▶ **EXERCISE DETAILS**
Across the entries below, count the lines in which the word "SOQUETE" occurs. Reply with the count alone.

▶ **Data extracted from a collection**
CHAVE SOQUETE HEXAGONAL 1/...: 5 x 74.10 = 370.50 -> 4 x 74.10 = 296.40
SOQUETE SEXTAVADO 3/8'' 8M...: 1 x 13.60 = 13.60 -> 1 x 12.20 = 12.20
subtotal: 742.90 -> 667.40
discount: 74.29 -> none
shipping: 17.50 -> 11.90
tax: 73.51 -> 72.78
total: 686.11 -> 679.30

▶ **ANSWER AREA**
2